With the pictures excluded, output only the lines from the one containing "in ./features directory." through the last line of the entries, unchanged.

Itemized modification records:
+ + + + +
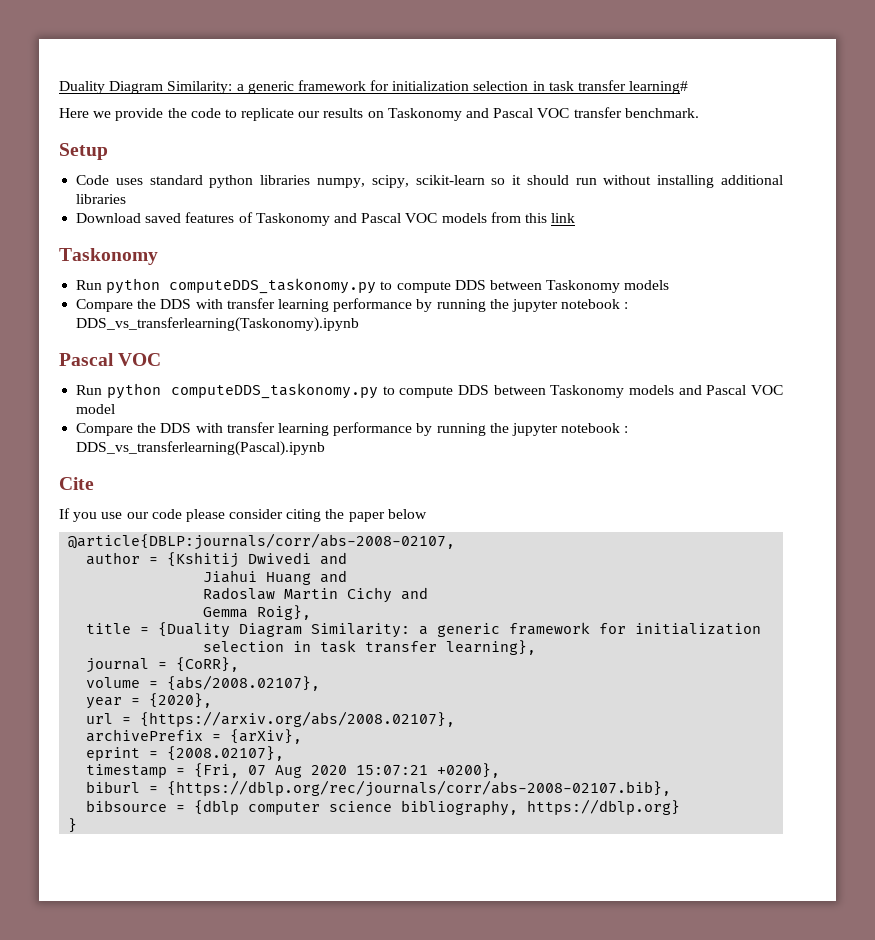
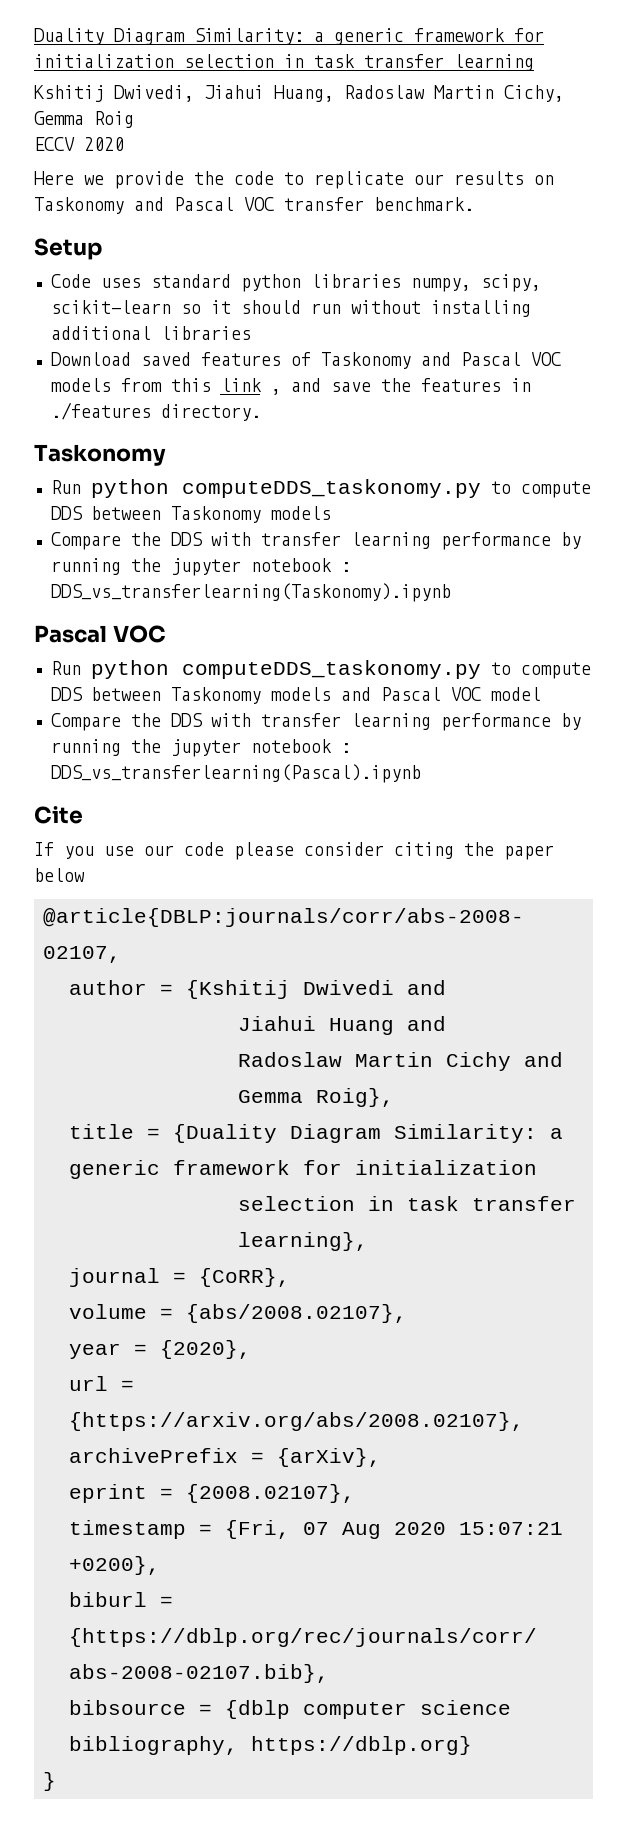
- Duality Diagram Similarity: a generic framework for initialization selection in task transfer learning#
+ Duality Diagram Similarity: a generic framework for initialization selection in task transfer learning
+ Kshitij Dwivedi, Jiahui Huang, Radoslaw Martin Cichy, Gemma Roig
+ ECCV 2020
- Download saved features of Taskonomy and Pascal VOC models from this link
+ Download saved features of Taskonomy and Pascal VOC models from this link , and save the features in ./features directory.

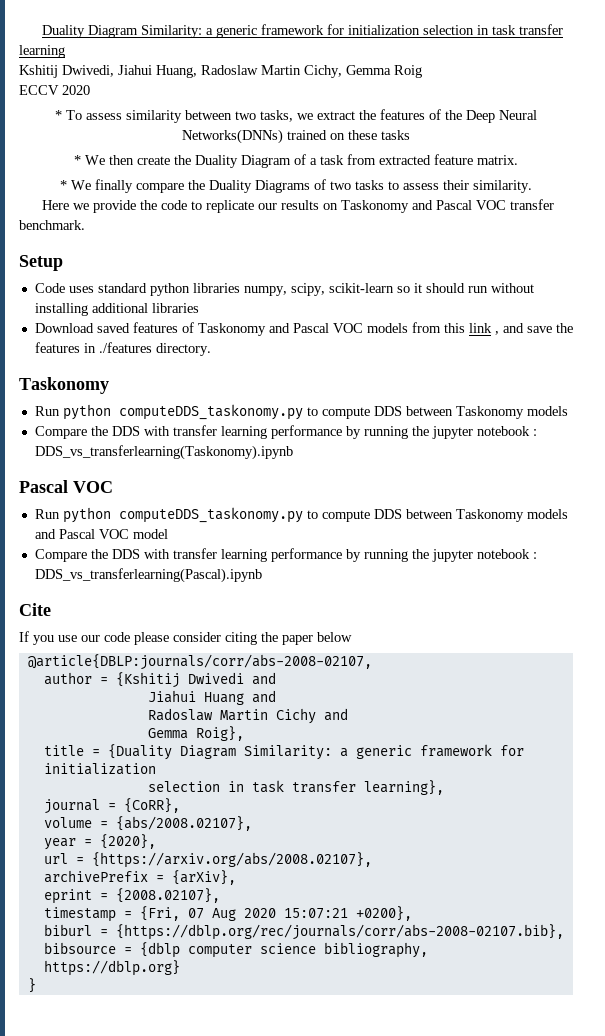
+ * To assess similarity between two tasks, we extract the features of the Deep Neural Networks(DNNs) trained on these tasks
+ * We then create the Duality Diagram of a task from extracted feature matrix.
+ * We finally compare the Duality Diagrams of two tasks to assess their similarity.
+ + + + +
RESULT:
+ Download saved features of Taskonomy and Pascal VOC models from this link , and save the features in ./features directory.

+ * To assess similarity between two tasks, we extract the features of the Deep Neural Networks(DNNs) trained on these tasks
+ * We then create the Duality Diagram of a task from extracted feature matrix.
+ * We finally compare the Duality Diagrams of two tasks to assess their similarity.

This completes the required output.